(RECORDS FOR THIS TASK Opens)

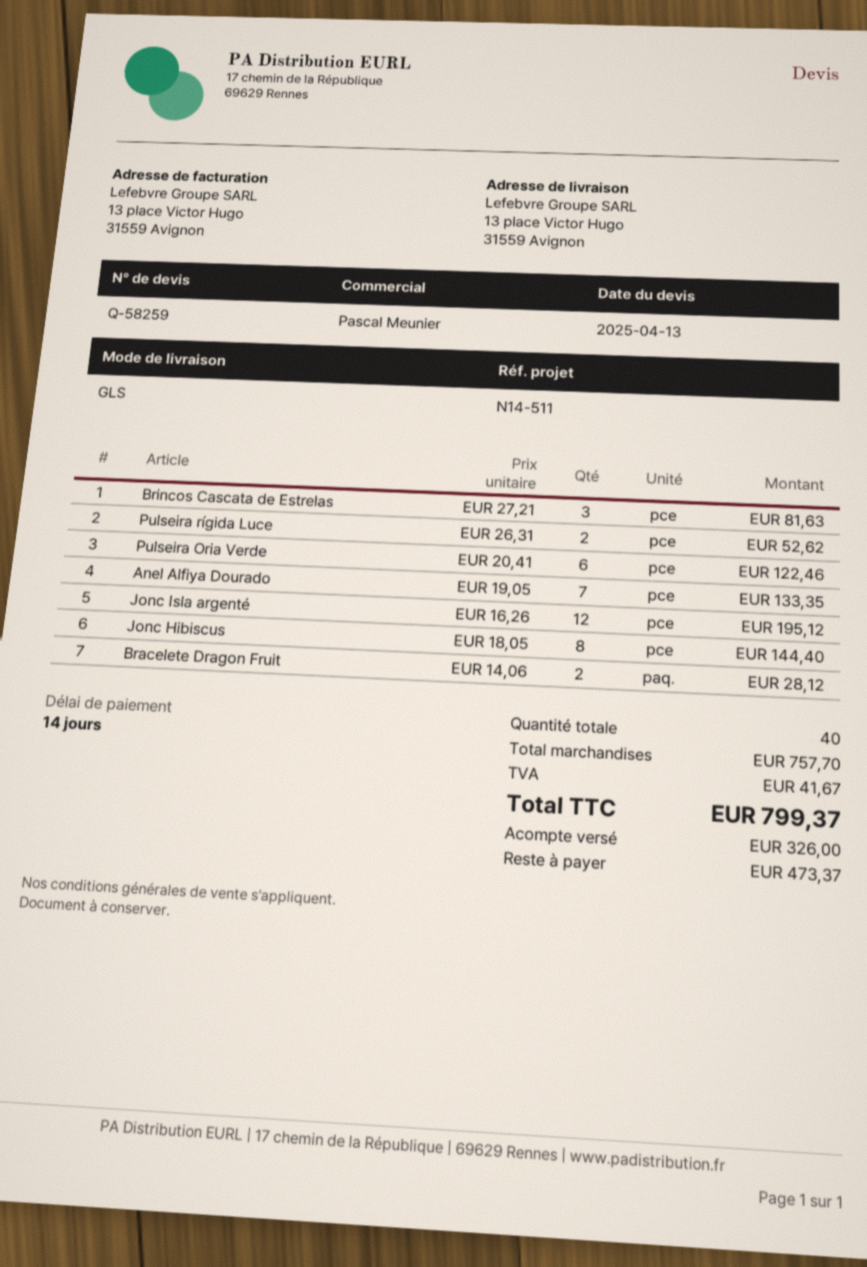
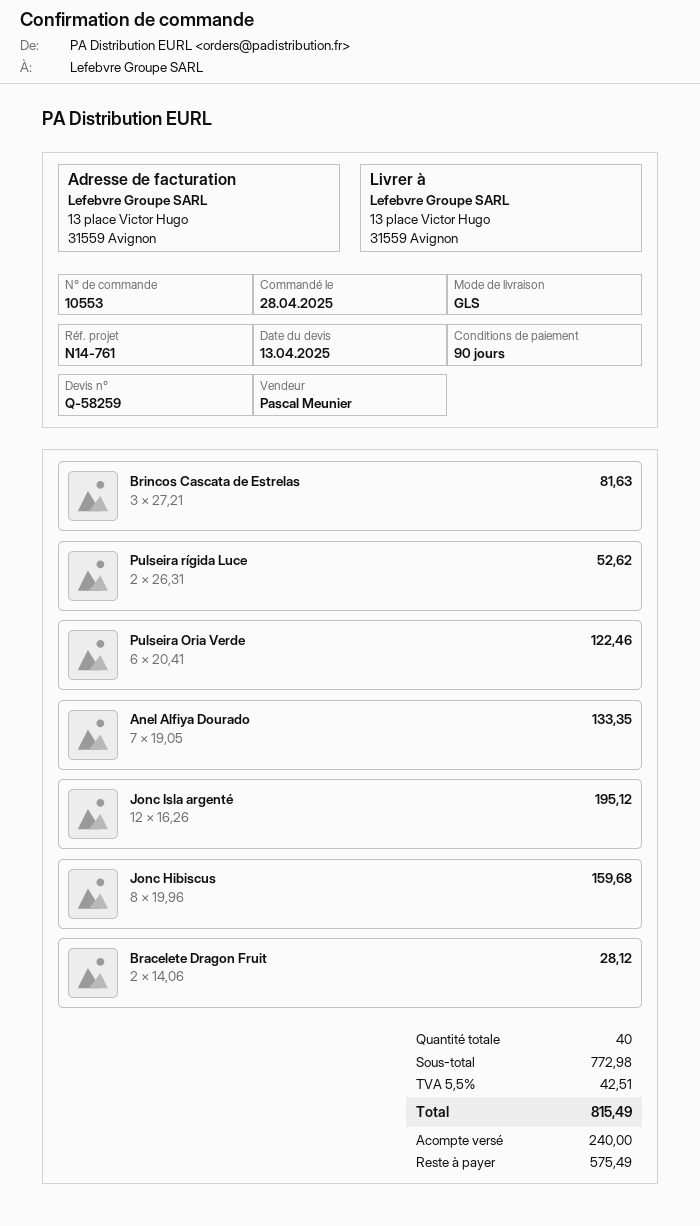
payment terms: 14 days -> 90 days
reference: N14-511 -> N14-761
Jonc Hibiscus: 8 x 18.05 = 144.40 -> 8 x 19.96 = 159.68
subtotal: 757.70 -> 772.98
tax: 41.67 -> 42.51
total: 799.37 -> 815.49
deposit: 326.00 -> 240.00
balance: 473.37 -> 575.49

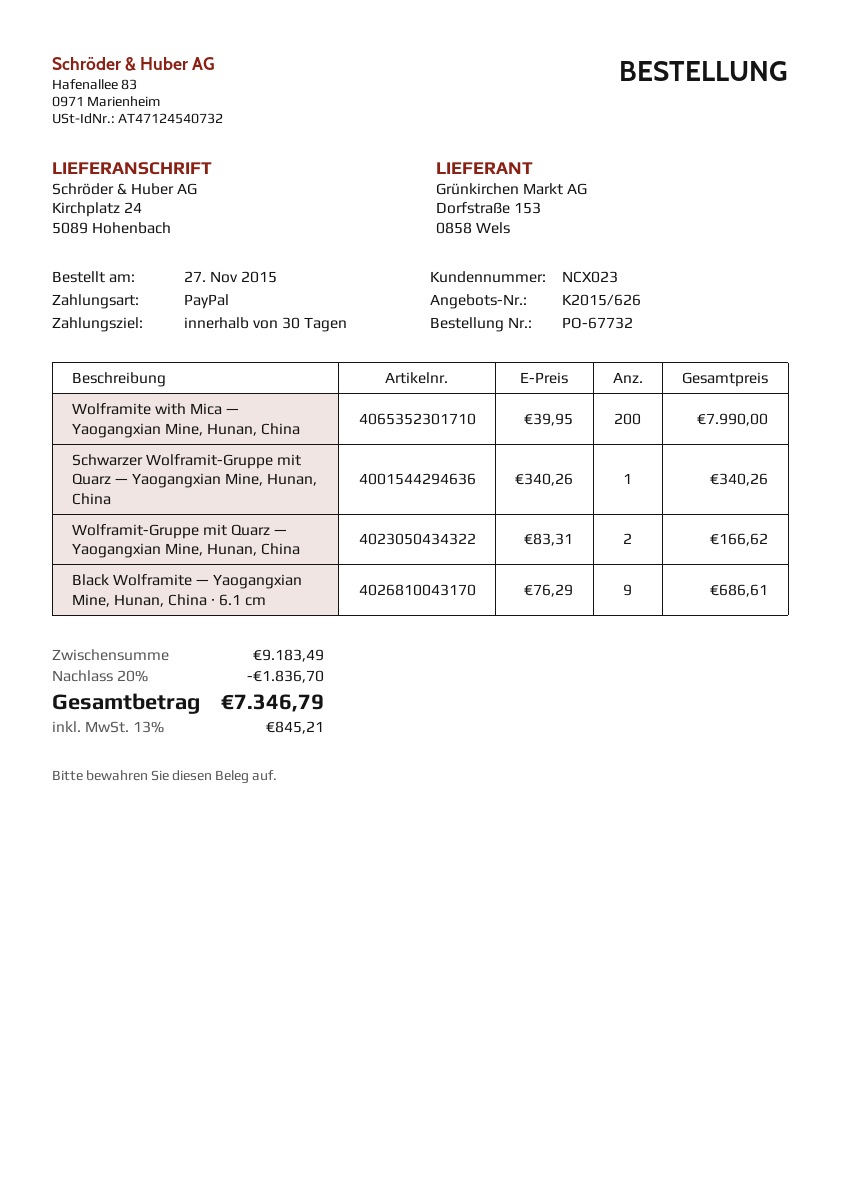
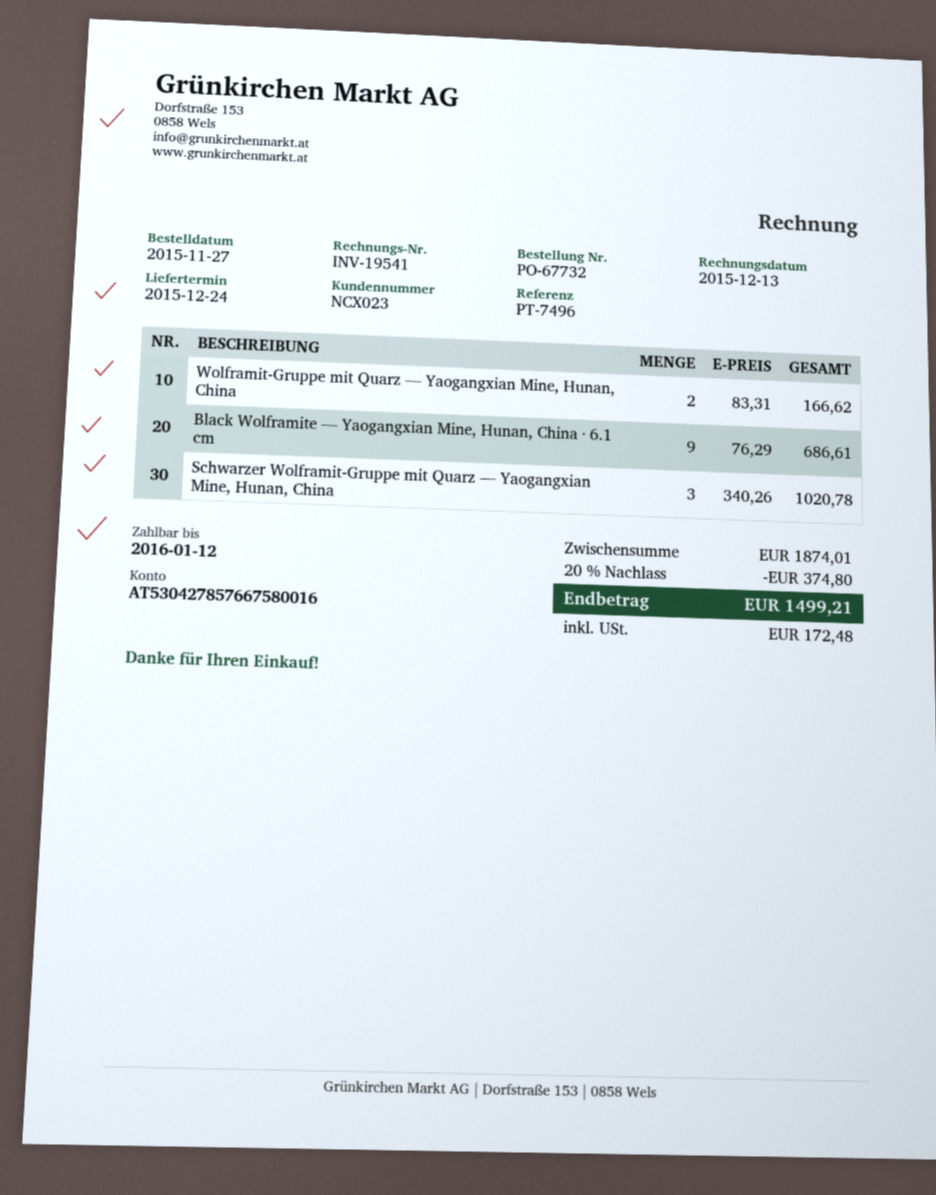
Wolframite with Mica — Yaogangxian Mine, Hunan, China: 200 x 39.95 = 7990.00 -> none
Schwarzer Wolframit-Gruppe mit Quarz — Yaogangxian Mine, Hunan, China: 1 x 340.26 = 340.26 -> 3 x 340.26 = 1020.78
subtotal: 9183.49 -> 1874.01
discount: 20% = 1836.70 -> 20% = 374.80
tax: 845.21 -> 172.48
total: 7346.79 -> 1499.21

(RECORDS FOR THIS TASK Closes)

All entries above are to be restated exactly, with every image omitted.

**EXERCISE OUTPUT:**
payment terms: 14 days -> 90 days
reference: N14-511 -> N14-761
Jonc Hibiscus: 8 x 18.05 = 144.40 -> 8 x 19.96 = 159.68
subtotal: 757.70 -> 772.98
tax: 41.67 -> 42.51
total: 799.37 -> 815.49
deposit: 326.00 -> 240.00
balance: 473.37 -> 575.49

Wolframite with Mica — Yaogangxian Mine, Hunan, China: 200 x 39.95 = 7990.00 -> none
Schwarzer Wolframit-Gruppe mit Quarz — Yaogangxian Mine, Hunan, China: 1 x 340.26 = 340.26 -> 3 x 340.26 = 1020.78
subtotal: 9183.49 -> 1874.01
discount: 20% = 1836.70 -> 20% = 374.80
tax: 845.21 -> 172.48
total: 7346.79 -> 1499.21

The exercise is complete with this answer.